In this guide, we’ll detail the process of integrating the Adafruit A1334 module into your Wozblaster Reloaded v3.3 build, providing step-by-step instructions to help ensure a smooth and successful assembly process. Whether you’re a seasoned electronics hobbyist or new to the world of DIY audio, this guide will give you the knowledge and confidence to enhance your MSX audio experience. So let’s dive in!
Bill of Materials
Here is a table with everything you need to build your own cartridge. You can download all gerber files required to build the PCB using JLCPCB or PCBWay services from the project GitHub here cristianoag/wozblaster: Repository to host source files for the Wozblaster Reloaded (github.com)
|C1, C3, C4, C6, C7, C10, C11, C13
|0.1 uF/100 nF
|0603 100NF Ceramic Capacitor (104)
|Tantalum Capacitor SMD Case A 10V 10UF
|0603 12pF Ceramic Capacitor (120)
|0603 3.3KR Resistor
|0603 1K R Resistor
|DAC Module 1334 UDA1334A I2S DAC Audio Stereo Decoder Module Board For Arduino 3.3V – 5V DAC
|512Kx8 bit Low Power CMOS Static RAM
|High Performance E2 CMOS PLD Generic Array Logic
|Yamaha FM + WAVETABLE SYNTHESIZER
|Drop me a message to check stock
|16 Megabit (2M x 8-Bit) CMOS 5.0 Volt-only, Uniform Sector Flash Memory
|33.8688M 33.8688MHZ 20PF QUARTZ CRYSTAL RESONATOR HC-49S
|Patola Black MSX Cartridge
To simplify the soldering process you can use the interactive BOM located here to guide you trough the process to separate and solder the components on the PCB.
I also published a video on YouTube describing the whole process to build the cartridge.
Programming the GAL16V8D
The GAL16V8D is a programmable logic device (PLD) that can be programmed to perform various logical functions and can be used to implement a variety of digital circuits.

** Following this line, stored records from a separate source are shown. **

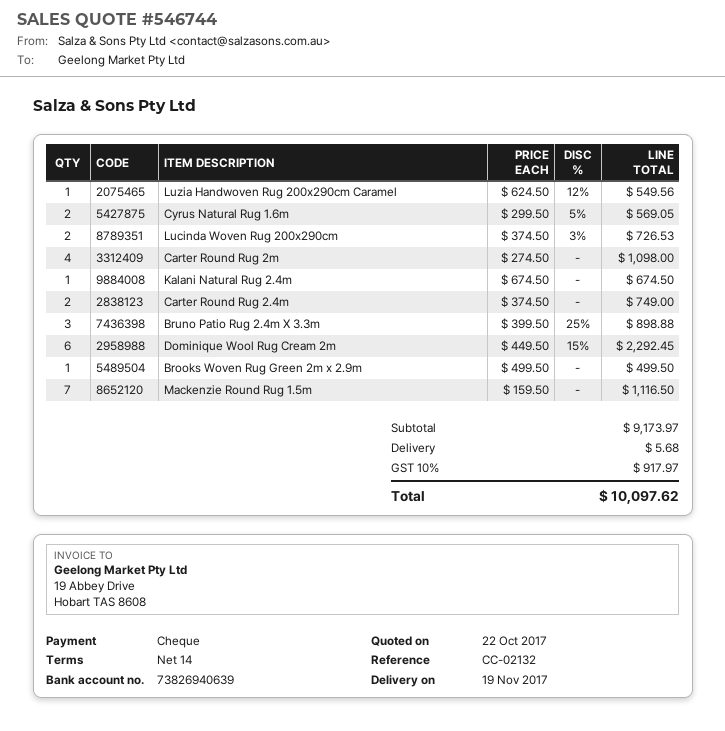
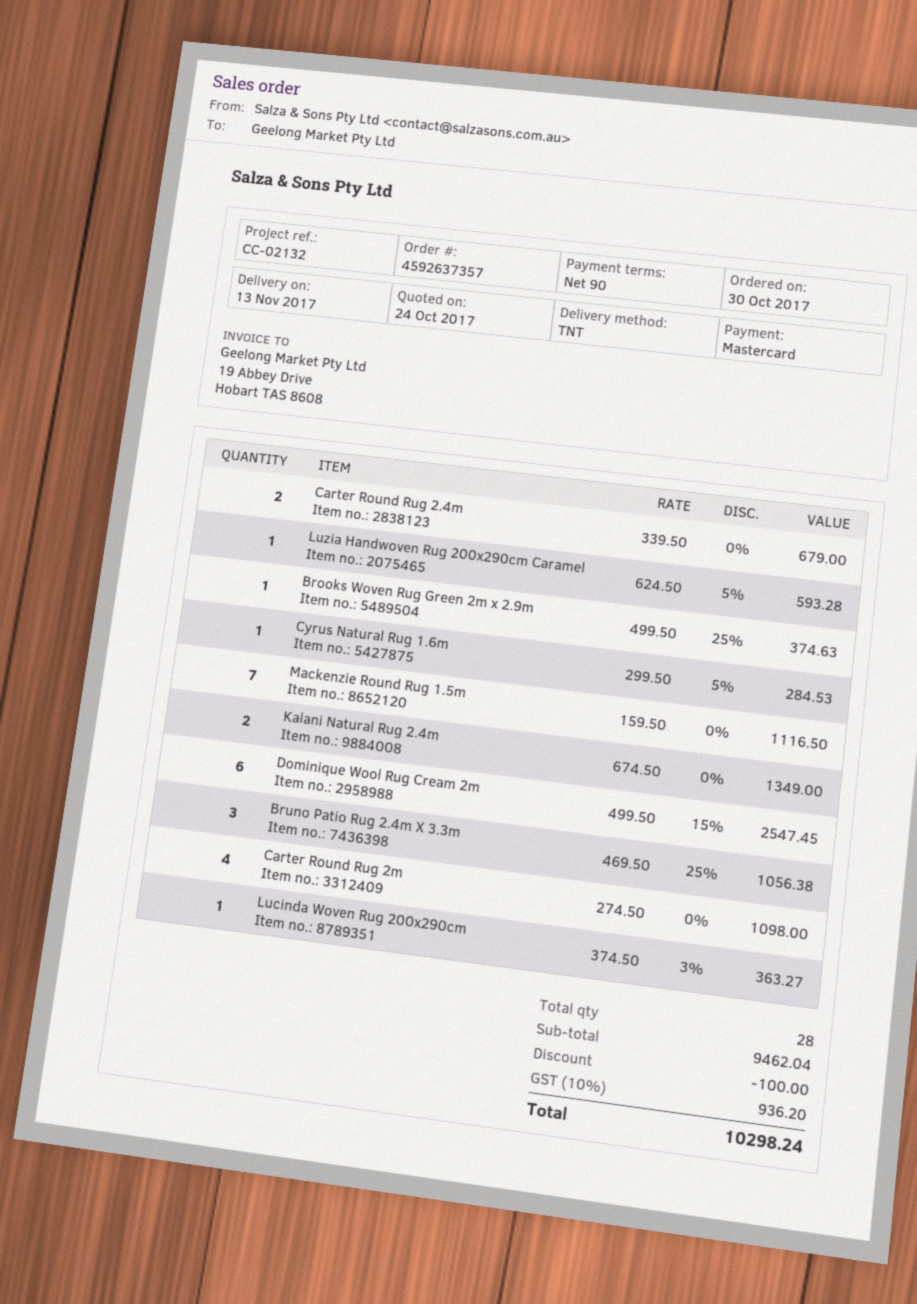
quote date: 2017-10-22 -> 2017-10-24
delivery date: 2017-11-19 -> 2017-11-13
payment terms: 14 days -> 90 days
payment method: cheque -> Mastercard
Luzia Handwoven Rug 200x290cm Caramel: 1 x 624.50 - 12% = 549.56 -> 1 x 624.50 - 5% = 593.28
Cyrus Natural Rug 1.6m: 2 x 299.50 - 5% = 569.05 -> 1 x 299.50 - 5% = 284.53
Lucinda Woven Rug 200x290cm: 2 x 374.50 - 3% = 726.53 -> 1 x 374.50 - 3% = 363.27
Kalani Natural Rug 2.4m: 1 x 674.50 = 674.50 -> 2 x 674.50 = 1349.00
Carter Round Rug 2.4m: 2 x 374.50 = 749.00 -> 2 x 339.50 = 679.00
Bruno Patio Rug 2.4m X 3.3m: 3 x 399.50 - 25% = 898.88 -> 3 x 469.50 - 25% = 1056.38
Dominique Wool Rug Cream 2m: 6 x 449.50 - 15% = 2292.45 -> 6 x 499.50 - 15% = 2547.45
Brooks Woven Rug Green 2m x 2.9m: 1 x 499.50 = 499.50 -> 1 x 499.50 - 25% = 374.63
subtotal: 9173.97 -> 9462.04
discount: none -> 100.00
shipping: 5.68 -> none
tax: 10% = 917.97 -> 10% = 936.20
total: 10097.62 -> 10298.24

It is used to implement the selection logic on the Wozblaster.
You need to use an TL866 programmer to program the GAL16V8D chip. The TL866 is a universal programmer that is capable of programming a wide variety of devices, including PLDs like the GAL16V8D.
On the project repository you can find the GAL16V8D.jed file that is required to program the chip. Follow the steps below to program:
- Connect your TL866 to your PC, insert the GAL16V8D chip in the programmer ZIF socket and execute the Xgpro app.

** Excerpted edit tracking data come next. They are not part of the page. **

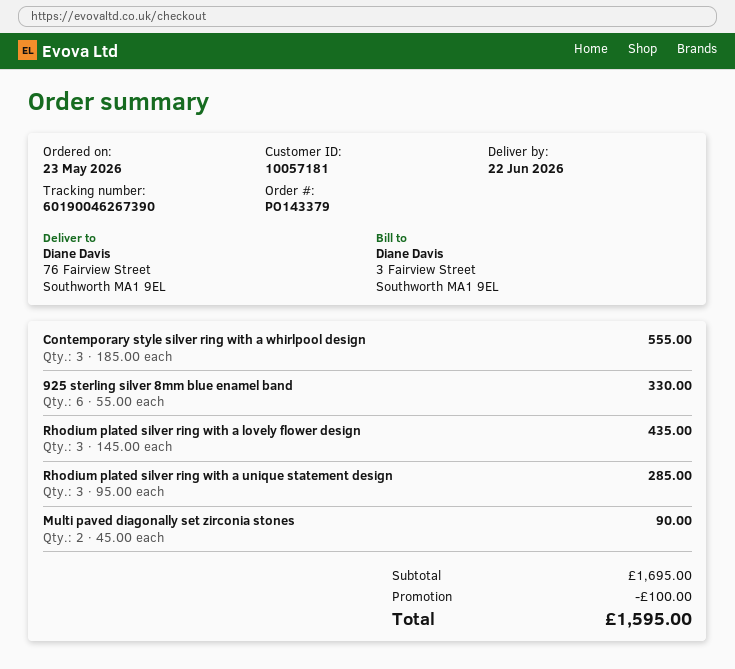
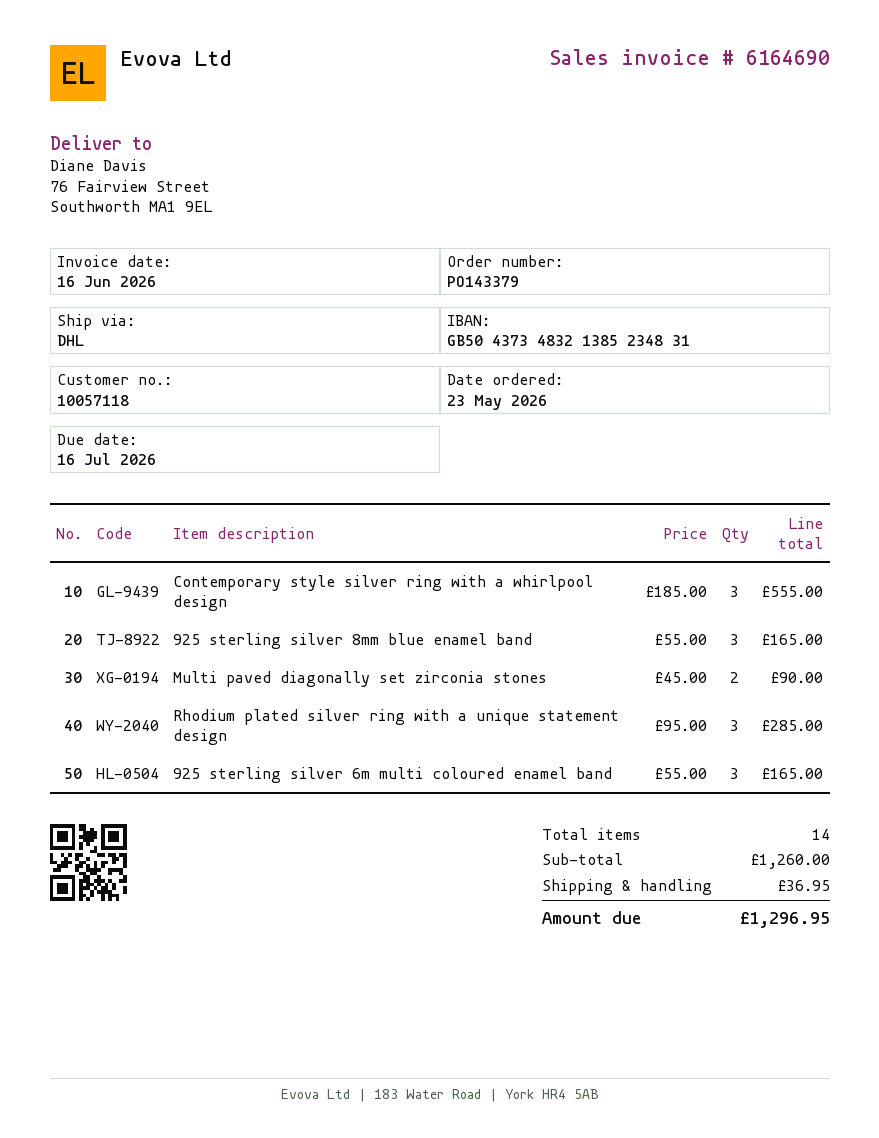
customer number: 10057181 -> 10057118
925 sterling silver 8mm blue enamel band: 6 x 55.00 = 330.00 -> 3 x 55.00 = 165.00
Rhodium plated silver ring with a lovely flower design: 3 x 145.00 = 435.00 -> none
925 sterling silver 6m multi coloured enamel band: none -> 3 x 55.00 = 165.00
subtotal: 1695.00 -> 1260.00
discount: 100.00 -> none
shipping: none -> 36.95
total: 1595.00 -> 1296.95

- Click the Select IC button and search for GAL16V8D. Click Select.
- Click load and select the GAL16V8D.jed for the Wozblaster.
- Click PROG.
- Uncheck the lock bit option and click Program.
- Wait until the chip gets programmed.
Programming the AM29F016B
The TL866 cannot be used the AM29F016B directly. You need a specific adapter to program the flash in parts or use a programmer that is capable to program memories with 48 pins. The AM29F016B is a TSOP-48 SMD chip.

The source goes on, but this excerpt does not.